-- ABOUT THIS TASK --
From the first line to the last, write out the records exactly, leaving the pictures behind.

===== RECORDS SUPPLIED =====

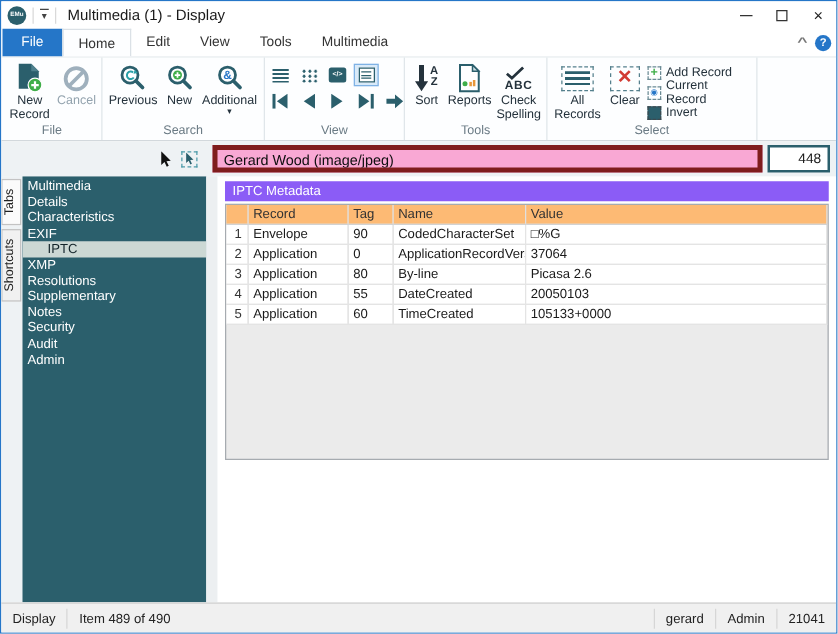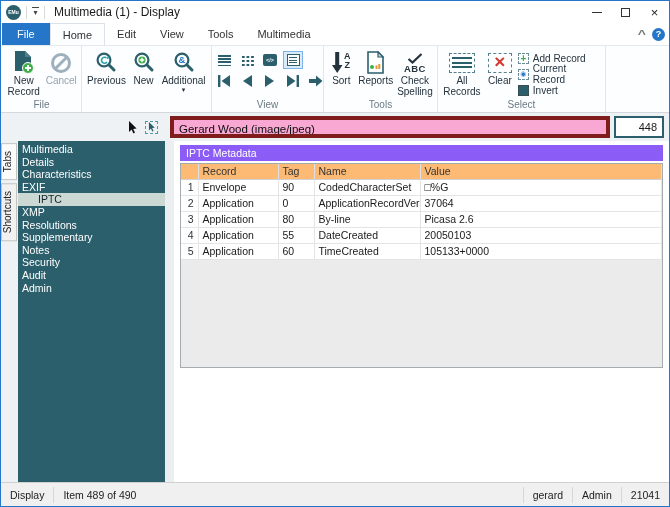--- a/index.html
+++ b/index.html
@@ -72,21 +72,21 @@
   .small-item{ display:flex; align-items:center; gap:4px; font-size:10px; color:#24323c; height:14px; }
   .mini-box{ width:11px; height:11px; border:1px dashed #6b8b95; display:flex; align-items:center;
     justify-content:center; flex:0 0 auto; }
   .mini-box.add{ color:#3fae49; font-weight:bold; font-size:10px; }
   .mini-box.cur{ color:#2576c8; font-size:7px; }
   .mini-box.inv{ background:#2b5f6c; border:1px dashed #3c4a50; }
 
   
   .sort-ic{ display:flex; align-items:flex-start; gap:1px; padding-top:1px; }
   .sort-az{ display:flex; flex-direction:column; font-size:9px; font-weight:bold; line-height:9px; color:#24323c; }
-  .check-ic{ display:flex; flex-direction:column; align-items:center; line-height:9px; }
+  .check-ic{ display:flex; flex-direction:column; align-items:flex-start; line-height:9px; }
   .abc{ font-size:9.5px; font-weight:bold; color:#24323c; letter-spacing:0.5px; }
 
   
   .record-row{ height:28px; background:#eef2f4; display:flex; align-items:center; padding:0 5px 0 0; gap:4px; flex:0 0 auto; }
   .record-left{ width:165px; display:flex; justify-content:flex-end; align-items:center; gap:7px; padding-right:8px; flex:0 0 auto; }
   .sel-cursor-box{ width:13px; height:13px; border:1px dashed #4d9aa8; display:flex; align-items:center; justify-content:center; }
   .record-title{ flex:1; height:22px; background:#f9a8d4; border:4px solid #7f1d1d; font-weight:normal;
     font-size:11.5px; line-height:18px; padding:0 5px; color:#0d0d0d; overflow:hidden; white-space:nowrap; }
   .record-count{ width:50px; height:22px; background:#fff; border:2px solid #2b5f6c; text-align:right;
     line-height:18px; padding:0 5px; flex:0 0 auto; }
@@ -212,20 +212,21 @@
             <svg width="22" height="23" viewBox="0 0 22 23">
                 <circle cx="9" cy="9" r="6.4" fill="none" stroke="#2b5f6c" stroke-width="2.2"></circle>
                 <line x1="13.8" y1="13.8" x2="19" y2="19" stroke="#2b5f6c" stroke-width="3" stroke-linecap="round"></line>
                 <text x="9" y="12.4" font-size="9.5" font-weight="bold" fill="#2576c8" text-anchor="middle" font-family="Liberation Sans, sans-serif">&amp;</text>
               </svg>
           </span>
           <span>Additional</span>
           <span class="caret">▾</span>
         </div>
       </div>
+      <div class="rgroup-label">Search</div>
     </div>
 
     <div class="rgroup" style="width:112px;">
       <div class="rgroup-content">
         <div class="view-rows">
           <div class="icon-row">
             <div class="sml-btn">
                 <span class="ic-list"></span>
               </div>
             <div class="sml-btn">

=====

-- SOLVED EXERCISE --
--- a/index.html
+++ b/index.html
@@ -72,21 +72,21 @@
   .small-item{ display:flex; align-items:center; gap:4px; font-size:10px; color:#24323c; height:14px; }
   .mini-box{ width:11px; height:11px; border:1px dashed #6b8b95; display:flex; align-items:center;
     justify-content:center; flex:0 0 auto; }
   .mini-box.add{ color:#3fae49; font-weight:bold; font-size:10px; }
   .mini-box.cur{ color:#2576c8; font-size:7px; }
   .mini-box.inv{ background:#2b5f6c; border:1px dashed #3c4a50; }
 
   
   .sort-ic{ display:flex; align-items:flex-start; gap:1px; padding-top:1px; }
   .sort-az{ display:flex; flex-direction:column; font-size:9px; font-weight:bold; line-height:9px; color:#24323c; }
-  .check-ic{ display:flex; flex-direction:column; align-items:center; line-height:9px; }
+  .check-ic{ display:flex; flex-direction:column; align-items:flex-start; line-height:9px; }
   .abc{ font-size:9.5px; font-weight:bold; color:#24323c; letter-spacing:0.5px; }
 
   
   .record-row{ height:28px; background:#eef2f4; display:flex; align-items:center; padding:0 5px 0 0; gap:4px; flex:0 0 auto; }
   .record-left{ width:165px; display:flex; justify-content:flex-end; align-items:center; gap:7px; padding-right:8px; flex:0 0 auto; }
   .sel-cursor-box{ width:13px; height:13px; border:1px dashed #4d9aa8; display:flex; align-items:center; justify-content:center; }
   .record-title{ flex:1; height:22px; background:#f9a8d4; border:4px solid #7f1d1d; font-weight:normal;
     font-size:11.5px; line-height:18px; padding:0 5px; color:#0d0d0d; overflow:hidden; white-space:nowrap; }
   .record-count{ width:50px; height:22px; background:#fff; border:2px solid #2b5f6c; text-align:right;
     line-height:18px; padding:0 5px; flex:0 0 auto; }
@@ -212,20 +212,21 @@
             <svg width="22" height="23" viewBox="0 0 22 23">
                 <circle cx="9" cy="9" r="6.4" fill="none" stroke="#2b5f6c" stroke-width="2.2"></circle>
                 <line x1="13.8" y1="13.8" x2="19" y2="19" stroke="#2b5f6c" stroke-width="3" stroke-linecap="round"></line>
                 <text x="9" y="12.4" font-size="9.5" font-weight="bold" fill="#2576c8" text-anchor="middle" font-family="Liberation Sans, sans-serif">&amp;</text>
               </svg>
           </span>
           <span>Additional</span>
           <span class="caret">▾</span>
         </div>
       </div>
+      <div class="rgroup-label">Search</div>
     </div>
 
     <div class="rgroup" style="width:112px;">
       <div class="rgroup-content">
         <div class="view-rows">
           <div class="icon-row">
             <div class="sml-btn">
                 <span class="ic-list"></span>
               </div>
             <div class="sml-btn">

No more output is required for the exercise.